> Directions for this task
Beginning with the first line below, please restate each line exactly, down to and including the line containing "Indonesia Tahun 2026".

> Information given
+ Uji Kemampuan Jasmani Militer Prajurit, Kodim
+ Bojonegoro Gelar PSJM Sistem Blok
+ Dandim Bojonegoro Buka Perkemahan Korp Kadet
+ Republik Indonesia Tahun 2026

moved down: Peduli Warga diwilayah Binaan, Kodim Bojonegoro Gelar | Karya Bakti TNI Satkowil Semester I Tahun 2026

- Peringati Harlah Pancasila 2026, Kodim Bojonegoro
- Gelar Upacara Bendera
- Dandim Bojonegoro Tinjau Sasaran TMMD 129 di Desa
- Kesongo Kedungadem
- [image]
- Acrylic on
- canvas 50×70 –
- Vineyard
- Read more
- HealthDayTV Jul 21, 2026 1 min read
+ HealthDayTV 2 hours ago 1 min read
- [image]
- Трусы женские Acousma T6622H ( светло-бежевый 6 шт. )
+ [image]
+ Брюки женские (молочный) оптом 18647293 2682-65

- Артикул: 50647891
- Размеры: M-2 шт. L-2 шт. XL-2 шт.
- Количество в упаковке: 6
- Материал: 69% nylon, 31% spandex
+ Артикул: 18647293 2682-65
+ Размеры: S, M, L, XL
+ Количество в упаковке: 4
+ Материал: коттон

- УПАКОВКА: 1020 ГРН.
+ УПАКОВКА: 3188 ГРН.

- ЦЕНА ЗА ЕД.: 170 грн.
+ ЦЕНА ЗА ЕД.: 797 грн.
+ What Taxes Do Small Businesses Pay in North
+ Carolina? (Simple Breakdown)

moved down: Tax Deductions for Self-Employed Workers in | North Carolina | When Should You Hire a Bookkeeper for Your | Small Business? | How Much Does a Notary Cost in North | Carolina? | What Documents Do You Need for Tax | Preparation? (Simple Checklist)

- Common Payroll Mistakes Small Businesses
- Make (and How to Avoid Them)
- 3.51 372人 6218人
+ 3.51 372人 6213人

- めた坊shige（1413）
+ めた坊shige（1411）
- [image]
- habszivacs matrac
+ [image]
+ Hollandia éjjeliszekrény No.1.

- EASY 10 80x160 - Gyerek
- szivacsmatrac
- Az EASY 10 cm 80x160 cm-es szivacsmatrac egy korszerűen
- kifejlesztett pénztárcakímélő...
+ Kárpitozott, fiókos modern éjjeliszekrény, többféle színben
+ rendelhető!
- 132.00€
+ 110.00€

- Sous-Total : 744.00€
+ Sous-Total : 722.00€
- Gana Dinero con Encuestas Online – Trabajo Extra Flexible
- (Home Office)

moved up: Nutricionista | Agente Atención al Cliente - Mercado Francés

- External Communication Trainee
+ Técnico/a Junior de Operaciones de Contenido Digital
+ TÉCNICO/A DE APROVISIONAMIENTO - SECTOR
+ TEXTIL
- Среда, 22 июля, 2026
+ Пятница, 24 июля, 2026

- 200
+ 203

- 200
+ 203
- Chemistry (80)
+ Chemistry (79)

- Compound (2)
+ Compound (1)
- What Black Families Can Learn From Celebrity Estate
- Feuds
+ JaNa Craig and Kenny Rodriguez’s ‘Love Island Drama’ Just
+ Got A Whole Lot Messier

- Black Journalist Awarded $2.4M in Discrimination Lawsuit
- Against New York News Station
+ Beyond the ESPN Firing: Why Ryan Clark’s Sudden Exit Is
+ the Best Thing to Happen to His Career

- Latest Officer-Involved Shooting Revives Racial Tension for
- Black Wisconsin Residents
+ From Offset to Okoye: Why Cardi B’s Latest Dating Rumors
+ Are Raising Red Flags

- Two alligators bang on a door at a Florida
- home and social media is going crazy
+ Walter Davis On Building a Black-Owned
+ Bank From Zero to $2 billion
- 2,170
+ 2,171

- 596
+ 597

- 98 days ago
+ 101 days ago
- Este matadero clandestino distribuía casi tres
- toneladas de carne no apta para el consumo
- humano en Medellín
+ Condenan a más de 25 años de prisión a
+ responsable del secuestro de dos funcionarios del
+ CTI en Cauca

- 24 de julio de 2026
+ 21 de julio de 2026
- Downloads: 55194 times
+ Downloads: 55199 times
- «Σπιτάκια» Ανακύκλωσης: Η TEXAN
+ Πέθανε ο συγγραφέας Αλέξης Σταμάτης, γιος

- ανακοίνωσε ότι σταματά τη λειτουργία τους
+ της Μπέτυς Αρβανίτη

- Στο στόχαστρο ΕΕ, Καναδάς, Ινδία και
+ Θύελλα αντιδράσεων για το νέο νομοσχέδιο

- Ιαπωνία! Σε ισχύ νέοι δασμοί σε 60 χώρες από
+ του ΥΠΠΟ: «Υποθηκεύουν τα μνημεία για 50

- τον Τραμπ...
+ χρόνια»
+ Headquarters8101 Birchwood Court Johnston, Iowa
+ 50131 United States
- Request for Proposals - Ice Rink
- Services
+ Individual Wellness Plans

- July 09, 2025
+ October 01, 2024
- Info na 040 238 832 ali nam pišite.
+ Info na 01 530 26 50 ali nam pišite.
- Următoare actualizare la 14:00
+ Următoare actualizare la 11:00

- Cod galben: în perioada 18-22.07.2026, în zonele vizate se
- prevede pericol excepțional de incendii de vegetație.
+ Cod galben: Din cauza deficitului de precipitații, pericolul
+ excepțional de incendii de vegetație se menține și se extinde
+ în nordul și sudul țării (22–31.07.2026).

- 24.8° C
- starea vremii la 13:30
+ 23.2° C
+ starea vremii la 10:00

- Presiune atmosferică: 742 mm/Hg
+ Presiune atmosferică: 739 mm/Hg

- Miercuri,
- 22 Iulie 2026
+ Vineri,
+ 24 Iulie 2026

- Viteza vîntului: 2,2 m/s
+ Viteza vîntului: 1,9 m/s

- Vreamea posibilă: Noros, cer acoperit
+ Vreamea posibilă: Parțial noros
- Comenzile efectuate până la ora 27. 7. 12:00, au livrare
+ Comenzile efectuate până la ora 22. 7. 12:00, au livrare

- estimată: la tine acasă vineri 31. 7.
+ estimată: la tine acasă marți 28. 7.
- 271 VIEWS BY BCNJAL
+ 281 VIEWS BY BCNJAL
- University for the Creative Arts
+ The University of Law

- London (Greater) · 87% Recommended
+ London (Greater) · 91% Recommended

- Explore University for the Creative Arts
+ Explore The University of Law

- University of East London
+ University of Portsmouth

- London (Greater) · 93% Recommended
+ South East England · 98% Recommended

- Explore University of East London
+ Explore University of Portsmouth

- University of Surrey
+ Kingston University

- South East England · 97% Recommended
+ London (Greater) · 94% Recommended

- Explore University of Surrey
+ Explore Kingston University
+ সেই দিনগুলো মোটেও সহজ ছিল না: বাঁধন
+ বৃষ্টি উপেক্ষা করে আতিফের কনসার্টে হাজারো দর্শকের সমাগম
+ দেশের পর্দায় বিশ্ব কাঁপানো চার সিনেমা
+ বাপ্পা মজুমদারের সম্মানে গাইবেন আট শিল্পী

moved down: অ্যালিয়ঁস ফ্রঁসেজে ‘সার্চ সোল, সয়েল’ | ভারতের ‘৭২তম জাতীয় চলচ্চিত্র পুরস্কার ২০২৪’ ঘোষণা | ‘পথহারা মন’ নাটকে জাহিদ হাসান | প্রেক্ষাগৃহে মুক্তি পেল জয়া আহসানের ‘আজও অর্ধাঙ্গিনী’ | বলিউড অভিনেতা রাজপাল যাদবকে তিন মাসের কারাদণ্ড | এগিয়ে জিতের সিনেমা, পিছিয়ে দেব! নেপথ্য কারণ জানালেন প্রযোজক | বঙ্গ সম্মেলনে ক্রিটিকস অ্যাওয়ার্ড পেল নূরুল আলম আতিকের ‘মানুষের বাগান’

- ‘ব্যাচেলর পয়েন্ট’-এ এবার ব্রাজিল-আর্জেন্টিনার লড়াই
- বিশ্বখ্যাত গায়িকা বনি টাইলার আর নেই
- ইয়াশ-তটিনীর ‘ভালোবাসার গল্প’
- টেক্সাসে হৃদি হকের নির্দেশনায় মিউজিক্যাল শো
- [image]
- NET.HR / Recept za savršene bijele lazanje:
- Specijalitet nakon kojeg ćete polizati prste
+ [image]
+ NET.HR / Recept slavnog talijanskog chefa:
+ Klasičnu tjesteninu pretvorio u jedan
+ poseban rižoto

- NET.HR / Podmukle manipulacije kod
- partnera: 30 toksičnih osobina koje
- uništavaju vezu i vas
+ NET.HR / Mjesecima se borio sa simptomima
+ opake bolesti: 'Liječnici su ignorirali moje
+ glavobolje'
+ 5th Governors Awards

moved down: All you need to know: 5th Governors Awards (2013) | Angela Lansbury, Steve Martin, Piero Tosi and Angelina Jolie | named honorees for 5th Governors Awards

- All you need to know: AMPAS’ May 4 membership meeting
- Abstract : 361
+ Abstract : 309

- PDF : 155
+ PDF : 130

> Worked solution
+ Uji Kemampuan Jasmani Militer Prajurit, Kodim
+ Bojonegoro Gelar PSJM Sistem Blok
+ Dandim Bojonegoro Buka Perkemahan Korp Kadet
+ Republik Indonesia Tahun 2026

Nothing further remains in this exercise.